First Humanoid Robot – WABOT-1 by Professor Kato Ichiro at Waseda University (1967-1972)
Kato Ichiro led the development of the first intelligent humanoid robot. What differentiates this robot from others is both its human form and the multiple systems used for control and intelligence.
While early electronic autonomous robots like Johns Hopkin’s 1960’s Beast and William Grey Walter’s 1948 Elmer and Elsie (ELectroMEchanical Robot, Light-Sensitive) were impressive for their time, they were relatively simple robots. Elmer and Elsie were turtle-like robots that used light and touch for guidance. Even earlier, Da Vinci’s knight was humanoid in form, but was only mechanical and anything but intelligent.
Several centuries after Da Vinci, in 1970, WABOT-1 seems significantly more human-like with multiple systems for vision, hearing (language understanding and speech), limb control (balance and movement) and hand control (tactile sensors). While not as agile as the door opening robotic dogs built by Boston Dynamics or as conversational as Hanson Robotic’s Sophia, WABOT-1 did walk and interact in Japanese providing us with a preview of modern humanoid robots.
Neural Network Research Stalls – Perceptrons by Minsky and Papert (1969)
In 1969, Marvin Minsky and Seymour Papert published Perceptrons: An Introduction to Computational Geometry that mathematically analyzed a type of neural network called the Perceptron (Rosenblatt). Essentially, the critique centered around the single layer of neurons, the need for multiple layers and the inadequacy of learning algorithms to address multiple layers. Their conclusion that there were severe limitations with what we now know as deep learning. This publication influenced the AI community and resulted in directing AI research away from Neural Networks and Machine Learning until the 80’s.
Single Layer Neural Net versus Multi-Layer Neural Net
Having multiple layers for neural networks is critical to intelligence and how we think and manipulate information. Each layer of a neural network allows us to abstract what we know. For example, when we recognize a face in an image, we don’t derive this directly from the light seen by the rods/cones in our retinas. There are many steps or abstractions that occurs. Light detected by the rods/cones are grouped and abstracted into lines of different angles which becomes different shapes which becomes facial features (nose, eye) which places together in the right position becomes a face. Each of these abstraction steps require one or more layers. Any layer that isn’t directly connected to external inputs or outputs are typically known as hidden layers.
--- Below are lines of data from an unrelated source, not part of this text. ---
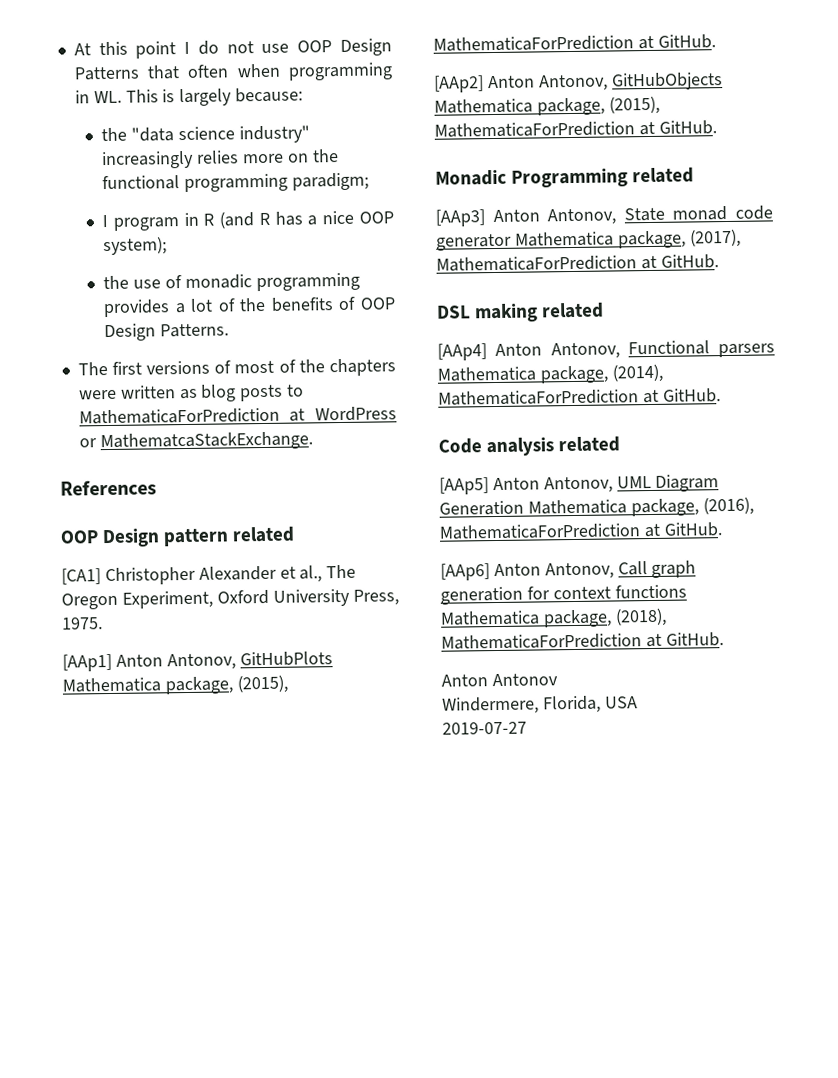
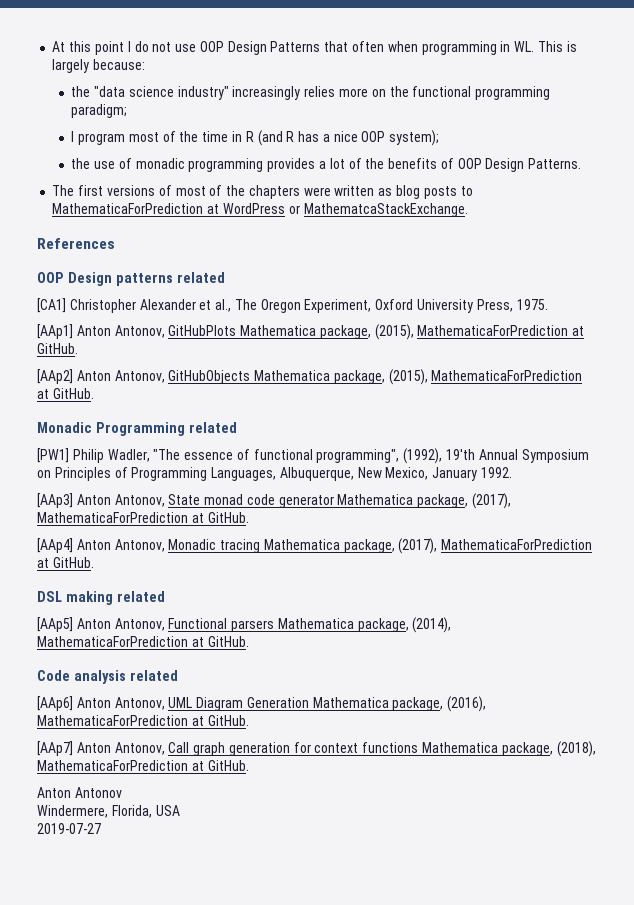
(179, 224) none -> [128,131,229,142] most of the time
[163,528,230,547] pattern -> [115,273,173,286] patterns
(695, 175) none -> [37,448,589,464] [37,467,513,481] // [PW1] Philip Wadler, "The essence of functional programming", (1992), 19'th Annual Symposium on Principles of Programming Languages, Albuquerque, New Mexico, January 1992.
(719, 261) none -> [37,538,593,554] [37,557,94,568] // [AAp4] Anton Antonov, Monadic tracing Mathematica package, (2017), MathematicaForPrediction at GitHub.
[437,343,487,361] [AAp4] -> [37,617,73,632] [AAp5]
[439,477,489,495] [AAp5] -> [37,696,73,711] [AAp6]
[440,563,490,581] [AAp6] -> [37,741,73,756] [AAp7]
In psychology, this process of abstraction is called Chunking. Chunking in its most simplistic form is the use of terminology that allows us to more easily communicate. Would it be easier to say that “thing on four wheels that we sit in and drive from point A to point B” or would it be easier to just say the “car”? Without chunking, we simply couldn’t have a normal conversation without everyone losing their patience. With neural networks, each layer allows previous conclusions (e.g. a point, a line, an oval) to be grouped and used to reach new conclusions (e.g. a nose or an eye). Results of chunking can be chunked further – e.g. lines, points, ovals becomes nose and eyes which becomes a face.
AI Winter
“AI Winter” was first coined at the 1984 AAAI (American Association of Artificial Intelligence) annual meeting where Marvin Minsky and Roger Schank warned of the down cycle that would follow the unrealistic expectations and hyper-enthusiasm for AI in the 80’s. They started to see the boom and bust cycle repeating itself in the 80’s as they had lived through the optimistic and well-funded 50’s and 60’s followed by the pessimistic and waning interest (and funding) of the 70’s.
In the early years, optimism was rampant. Consider a 1956 quote from Herbert Simon (an AI researcher and Nobel Prize winner for Economics): “Machines will be capable, within twenty years, of doing any work a man can do.” Additionally, in the 1960’s some predicted the replacement of human translators within five years. Watch this “Thinking Machine” video along to hear some other amusing AI-related predictions.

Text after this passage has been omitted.